Estes führte seinen Gast auf die Veranda hinaus, um eine Zigarre mit ihm zu rauchen, die Frau kam mit ihrer Näharbeit nach und setzte sich zu ihnen. Nun lenkte Tarvin das Gespräch auf das Naulahka und fragte geradezu, was und wo es sei. Aber es stellte sich heraus, daß der Missionar, obwohl er ein Amerikaner war, durchaus nicht mehr davon wußte, als die faulen Geschäftsreisenden in dem Rasthaus. Er wußte von seinem Vorhandensein, kannte aber außer dem Maharadscha niemand, der es je gesehen hätte. Tarvin mußte recht viel Gleichgültiges anhören, um immer wieder auf diesen Punkt zu gelangen, und da der Missionar hartnäckig an der Vorstellung festhielt, daß er Gold suchen wolle, fand er es schließlich rätlich, darauf einzugehen.

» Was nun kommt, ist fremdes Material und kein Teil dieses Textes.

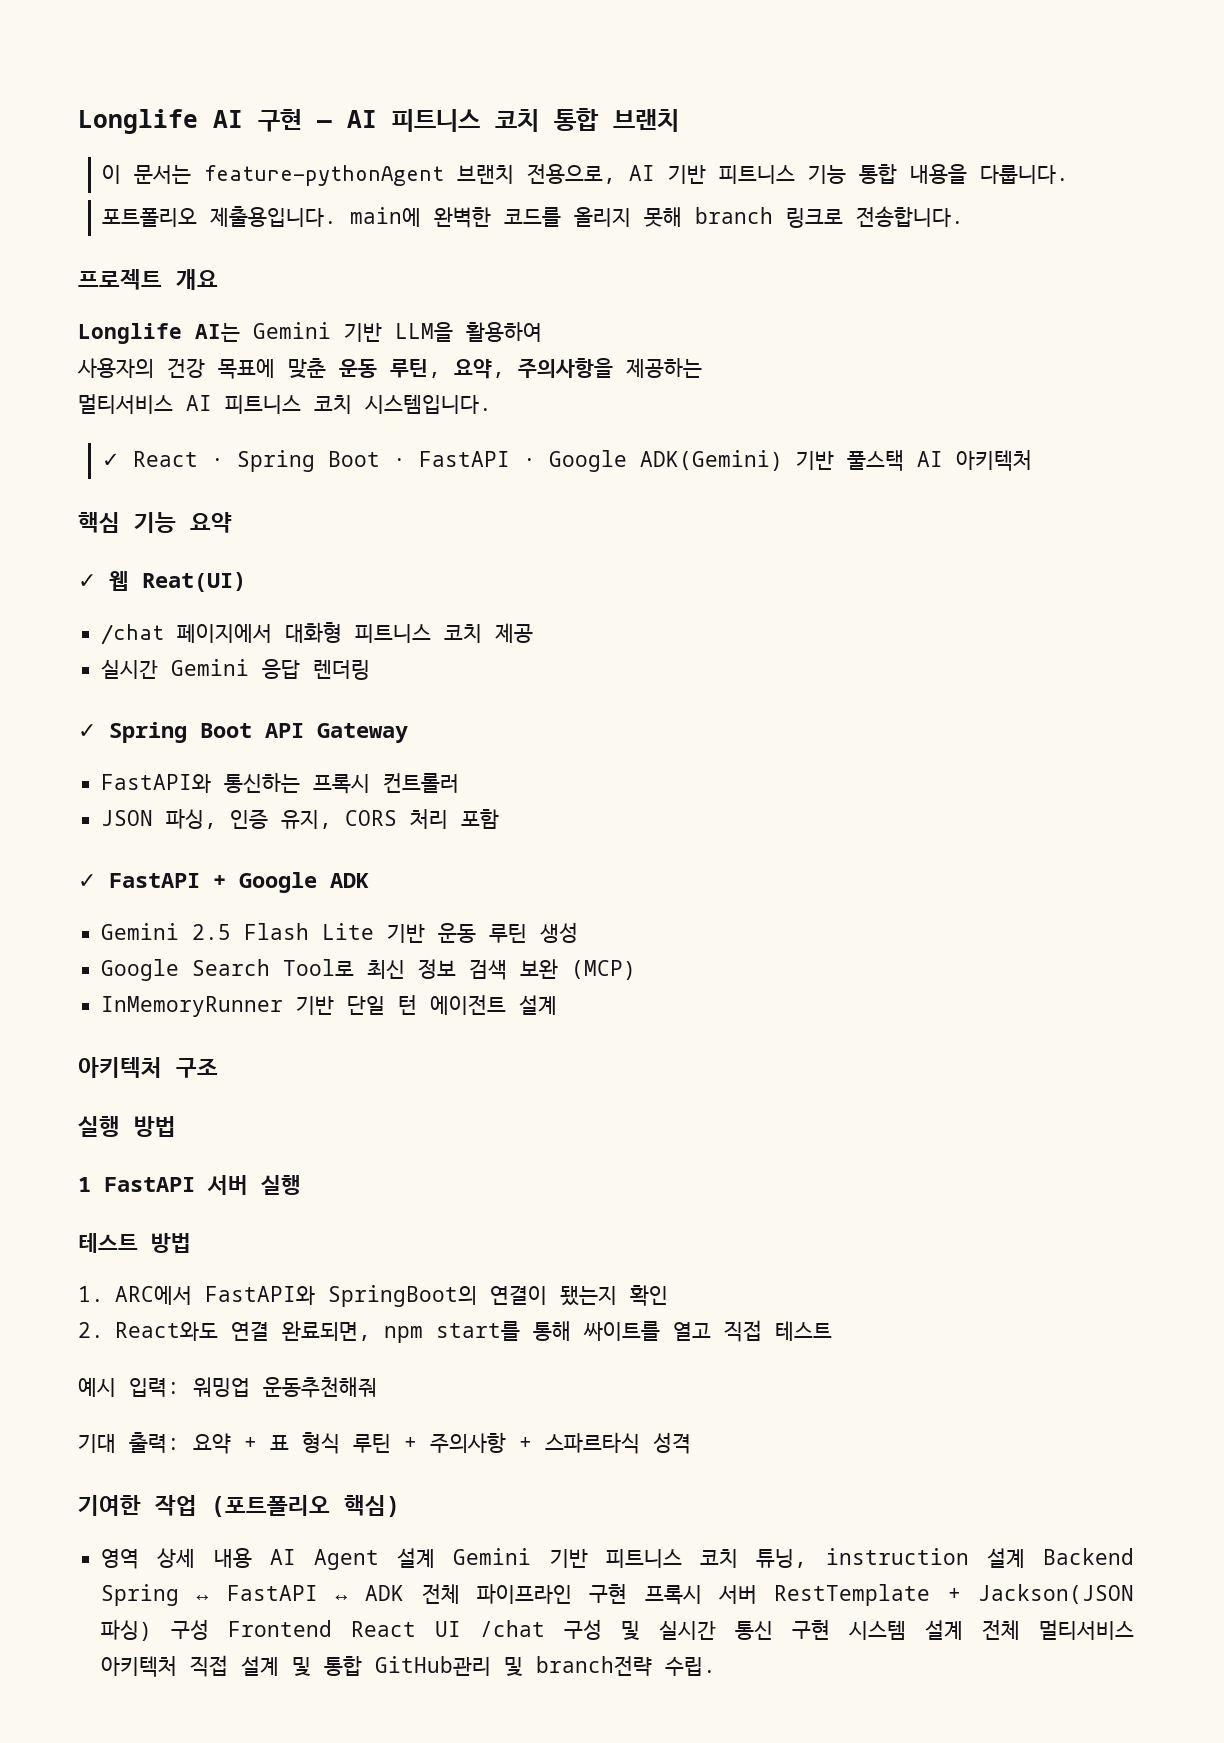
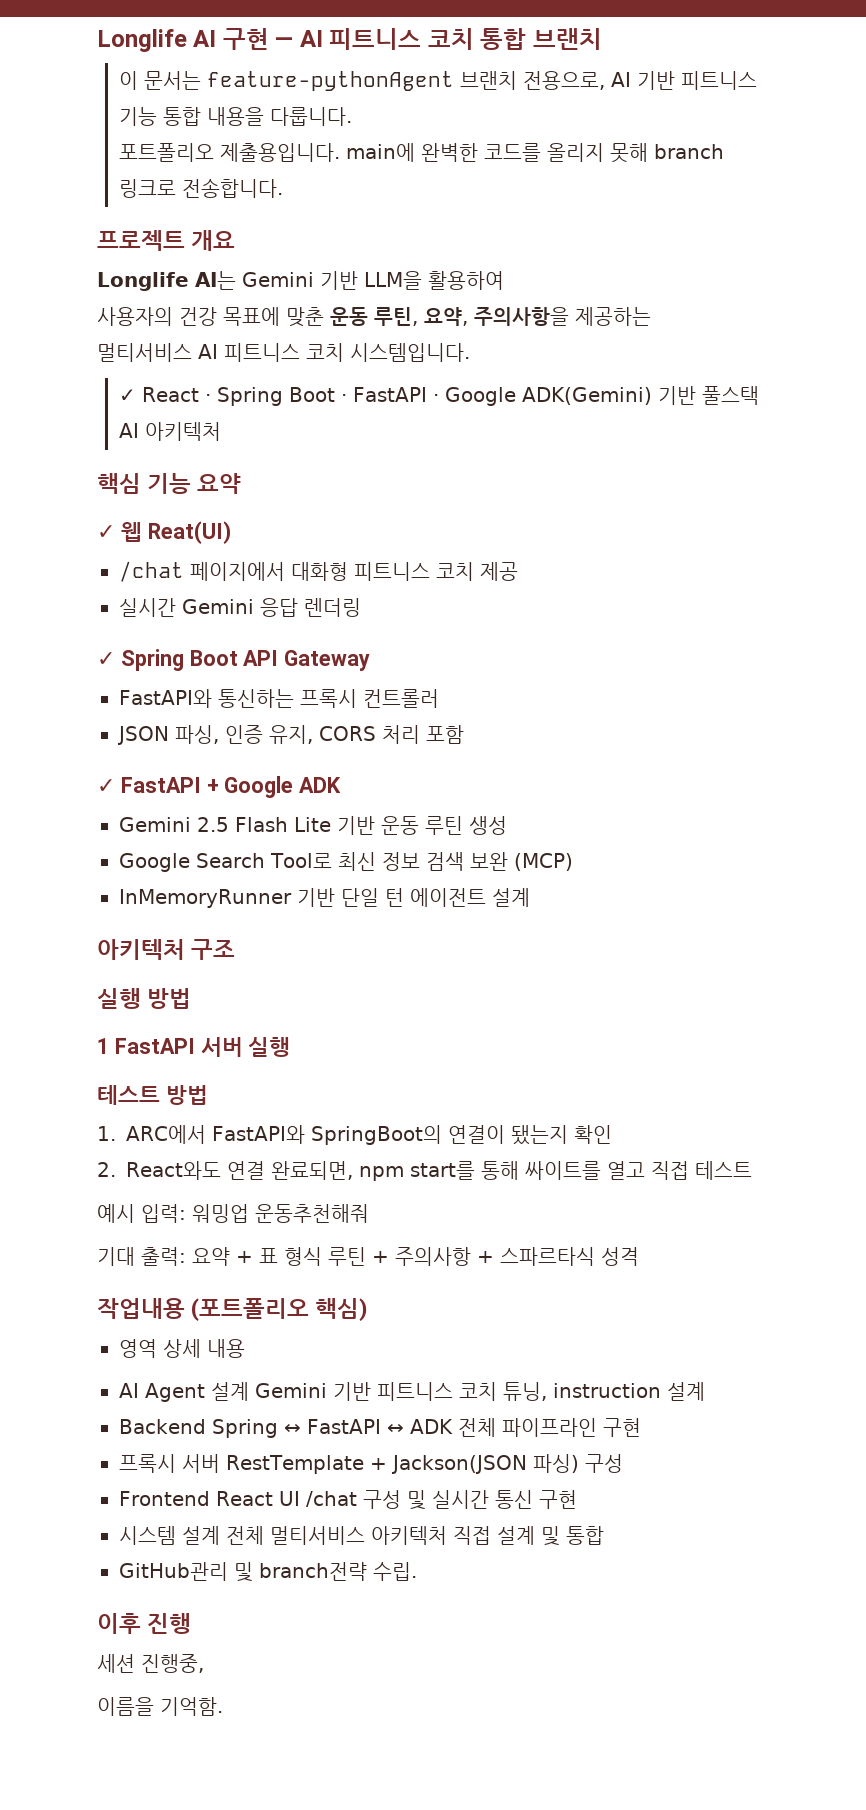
- 기여한 작업 (포트폴리오 핵심)
+ 작업내용 (포트폴리오 핵심)
- 영역 상세 내용 AI Agent 설계 Gemini 기반 피트니스 코치 튜닝, instruction 설계 Backend Spring ↔ FastAPI ↔ ADK 전체 파이프라인 구현 프록시 서버 RestTemplate + Jackson(JSON 파싱) 구성 Frontend React UI /chat 구성 및 실시간 통신 구현 시스템 설계 전체 멀티서비스 아키텍처 직접 설계 및 통합 GitHub관리 및 branch전략 수립.
+ 영역 상세 내용
+ AI Agent 설계 Gemini 기반 피트니스 코치 튜닝, instruction 설계
+ Backend Spring ↔ FastAPI ↔ ADK 전체 파이프라인 구현
+ 프록시 서버 RestTemplate + Jackson(JSON 파싱) 구성
+ Frontend React UI /chat 구성 및 실시간 통신 구현
+ 시스템 설계 전체 멀티서비스 아키텍처 직접 설계 및 통합
+ GitHub관리 및 branch전략 수립.
+ 이후 진행
+ 세션 진행중,
+ 이름을 기억함.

»Sie denken natürlich an das Auswaschen des Erzes?« warf Estes hin.

»Versteht sich,« pflichtete Tarvin bei.

»Im Ametfluß werden Sie schwerlich viel finden! Dort haben die Eingeborenen seit Jahrhunderten krampfhaft Gold gewaschen, und nun findet sich höchstens noch, was der Triebsand vom Quarzgestein der Gungrahügel heranführt. Aber Sie werden Ihr Unternehmen wohl in großem Stil betreiben wollen?« setzte der Missionar mit einem forschenden Blick hinzu.

»Selbstverständlich, in ganz großem Maßstab.«

Estes setzte voraus, daß Tarvin die Schwierigkeiten wohl erwogen haben werde. Er müsse die Bewilligung des Oberst Nolan und durch diesen die der englischen Regierung erlangen, wenn er irgend dran denke, etwas Ernstliches ausrichten zu wollen. Des Obersten Erlaubnis müsse überhaupt schon eingeholt werden, um in Rhatore bleiben zu dürfen.

»Sie meinen, ich müsse es der Regierung lohnend erscheinen lassen, daß sie mich gewähren läßt?«

»Ja, das meine ich.«

»Gut, das soll geschehen.«

Frau Estes warf einen raschen Blick zu ihrem Mann hinüber. Nach Frauenart machte sie sich ihre Gedanken.